Work request. Wherever "Performance" appears in a line of the records below, count that line, and report only the number.

[Before-and-after change records]
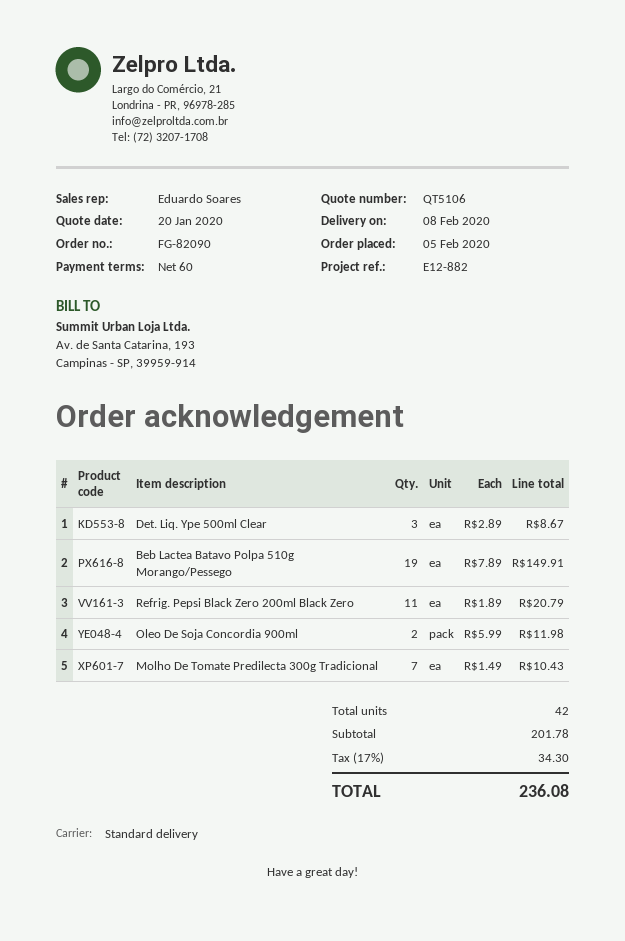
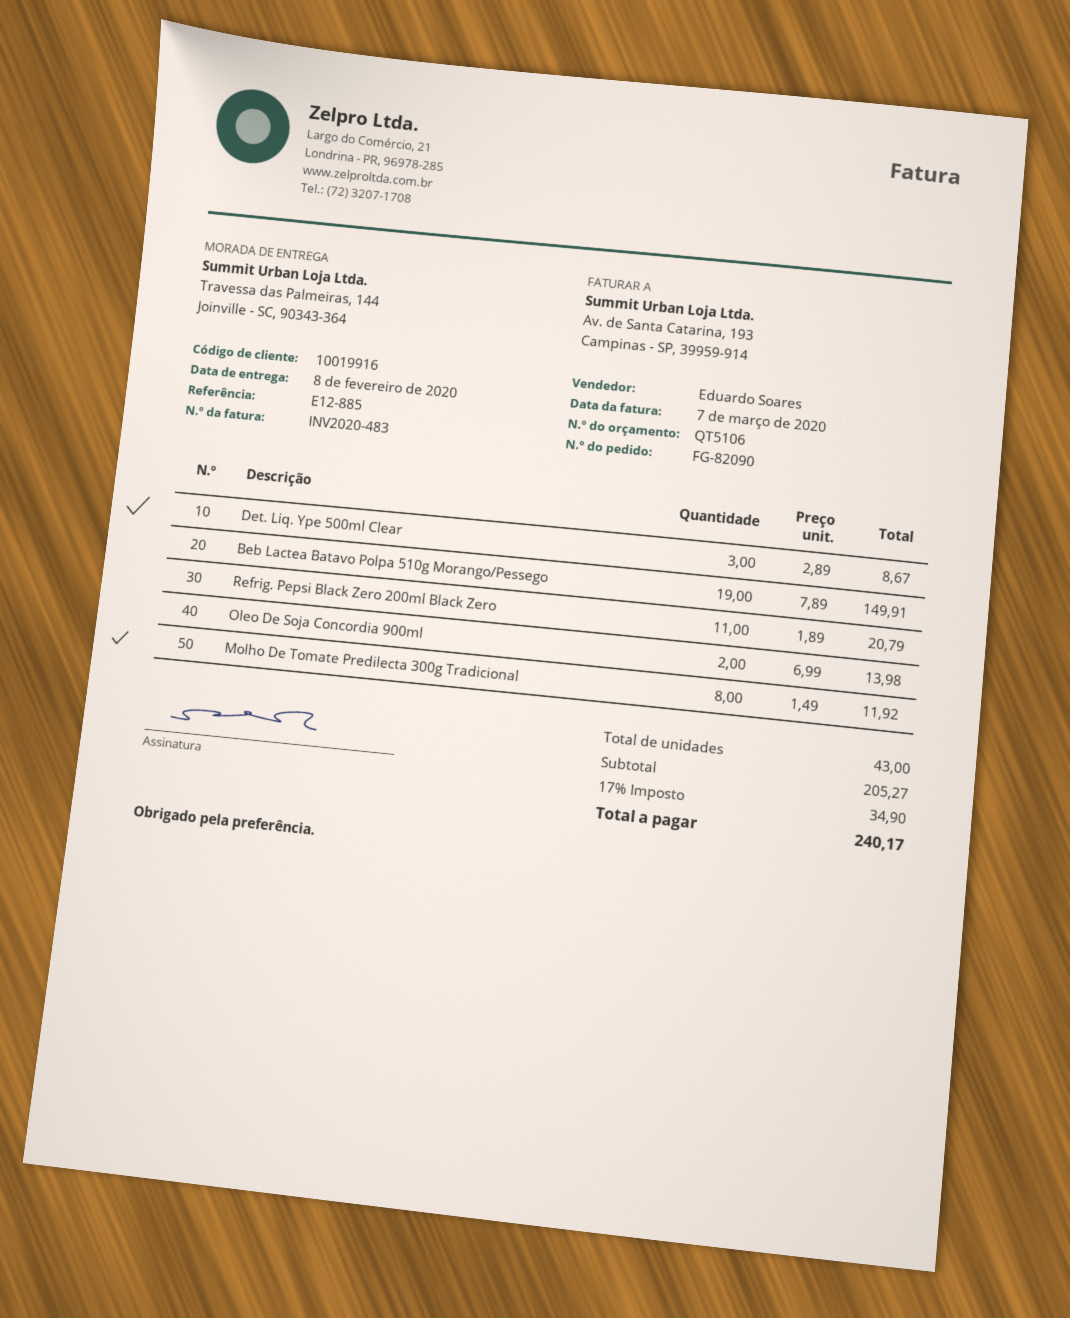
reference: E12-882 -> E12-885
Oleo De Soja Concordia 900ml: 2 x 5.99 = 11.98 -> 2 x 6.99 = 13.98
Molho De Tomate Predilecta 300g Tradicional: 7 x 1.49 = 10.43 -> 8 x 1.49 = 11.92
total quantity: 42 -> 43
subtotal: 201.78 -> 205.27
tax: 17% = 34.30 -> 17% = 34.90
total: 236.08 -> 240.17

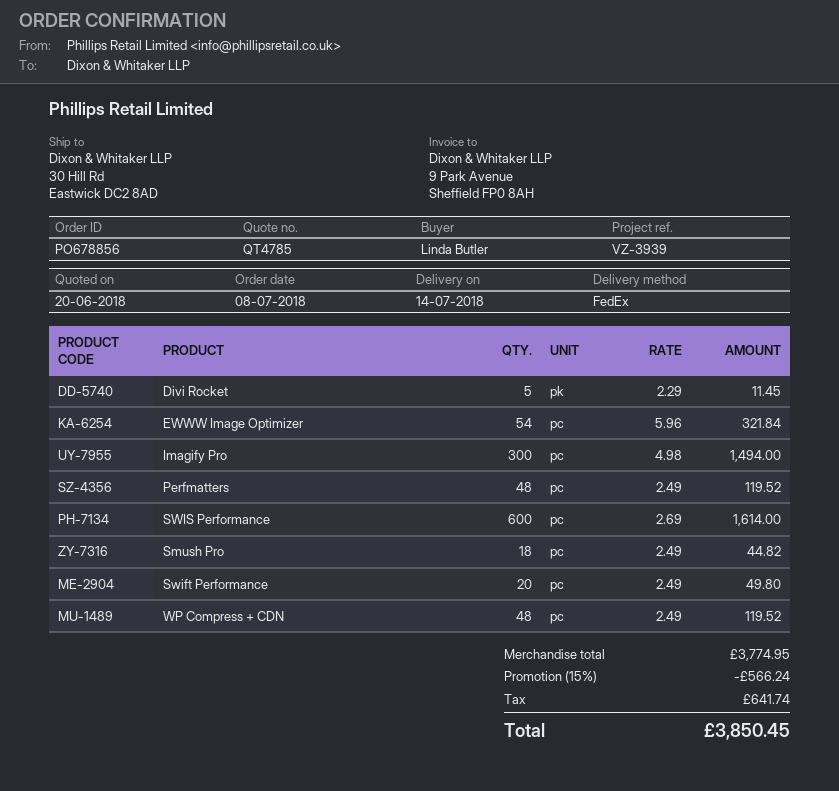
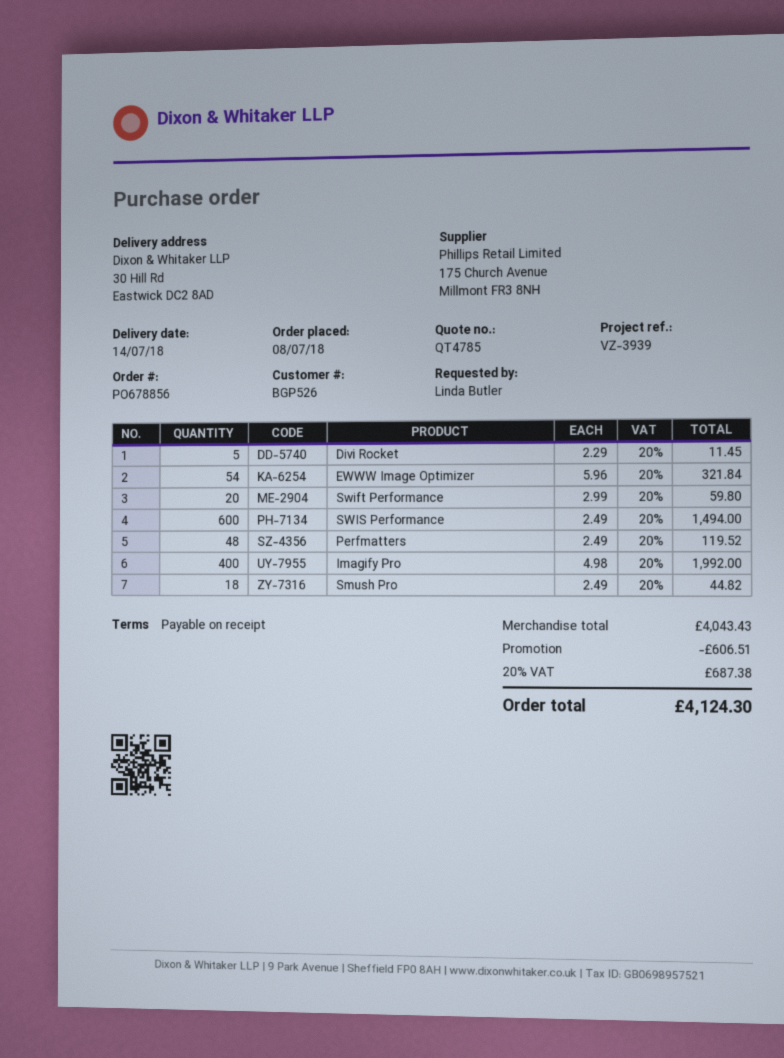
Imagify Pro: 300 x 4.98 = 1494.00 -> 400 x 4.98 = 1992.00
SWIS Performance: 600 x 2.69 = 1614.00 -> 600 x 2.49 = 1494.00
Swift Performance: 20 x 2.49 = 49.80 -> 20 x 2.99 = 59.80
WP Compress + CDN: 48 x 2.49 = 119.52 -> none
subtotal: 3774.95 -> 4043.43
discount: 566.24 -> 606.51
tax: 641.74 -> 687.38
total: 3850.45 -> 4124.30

Task response. 2